Findings about the evidence

  1. In the light of the way the parties ultimately put their cases, it might be thought that many of the factual issues raised by the parties do not require determination.  After all, all parties agree that the children should spend overnight time with their father.  The real issue is the commencement and amounts of such time.  Nonetheless, I think it is appropriate to make some findings, because the mother’s concerns about the father are such that an examination of their accuracy or otherwise cannot be avoided. 

  2. The father was a poor witness.  His answers were on occasion evasive and/or self-serving.  When it was put to him that he had been convicted of stalking his wife, his answer was “it depends what you mean by ‘stalking’”.  This equivocation in the face of his formal conviction for stalking his former partner does him no credit and was, in my view, typical of his evidence as a whole. 

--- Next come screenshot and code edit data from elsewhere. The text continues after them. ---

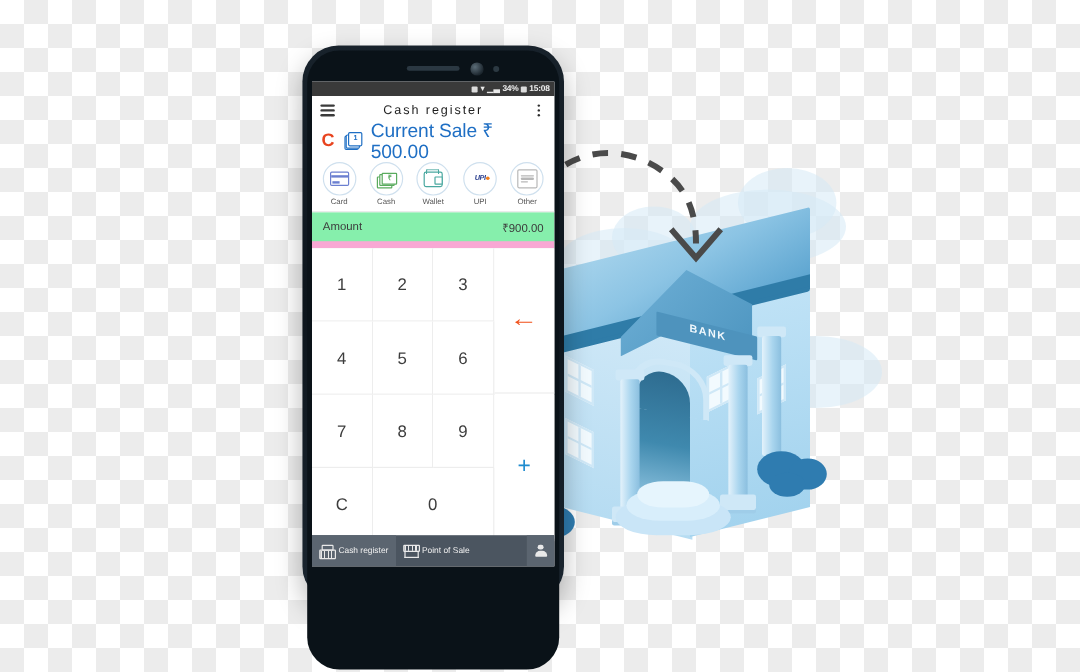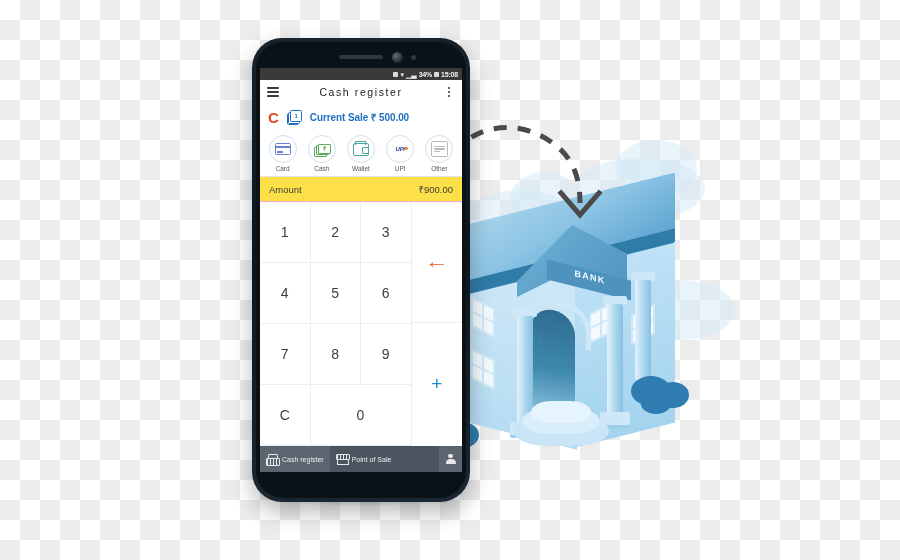"Cash register" #phone-inner { height: 456px -> 516px }
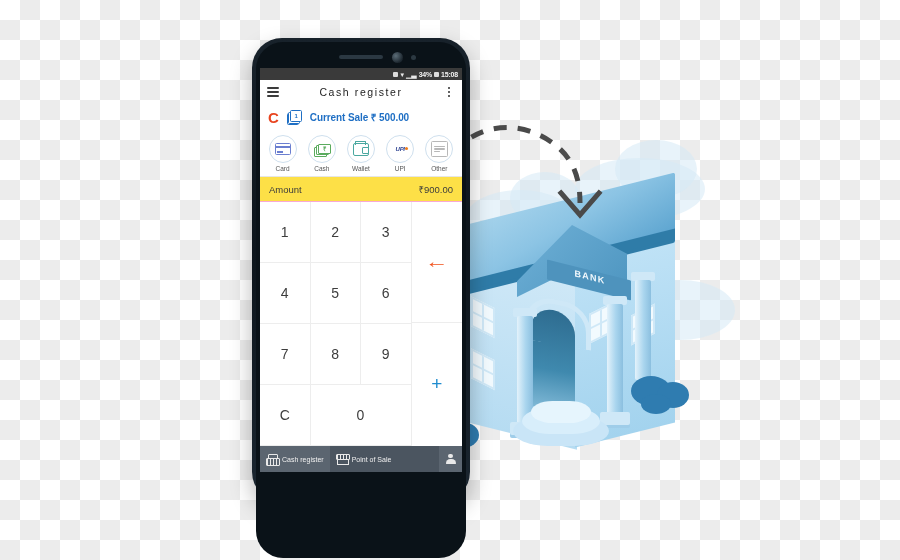"Current Sale ₹ 500.00" #sale-text { font-size: 10px -> 16px; font-weight: bold -> normal }
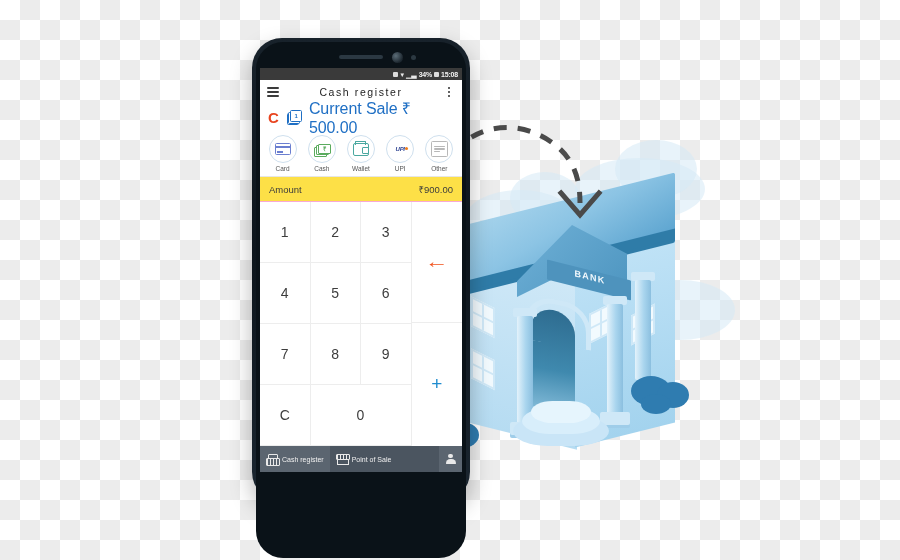"Amount" #amount-row { background: #fde047 -> #86efac; border-bottom: 1px solid #f9a8d4 -> 6px solid #f9a8d4 }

  3. Although both Ms O and the Independent Children’s Lawyer suggested that the father’s attitude towards the mother has improved, and although I accept that this is the case, he is after all coming off a very low base. 

  4. In my view the father is still equivocal about the mother.  While he said, and it does him credit, in his final submission that he wishes to move forward and wishes the mother well, the fact is that he could not help himself in his earlier evidence from asserting that the entirety of the intervention order was something preplanned by the mother and inferring that this was done to enable her to commence a relationship with a former boyfriend. 

  5. I entirely accept the mother’s denial that this was so. 

  6. It should further be noted that the mother was an impressive witness.  Her bearing was one of quiet dignity and her evidence was given with complete conviction. 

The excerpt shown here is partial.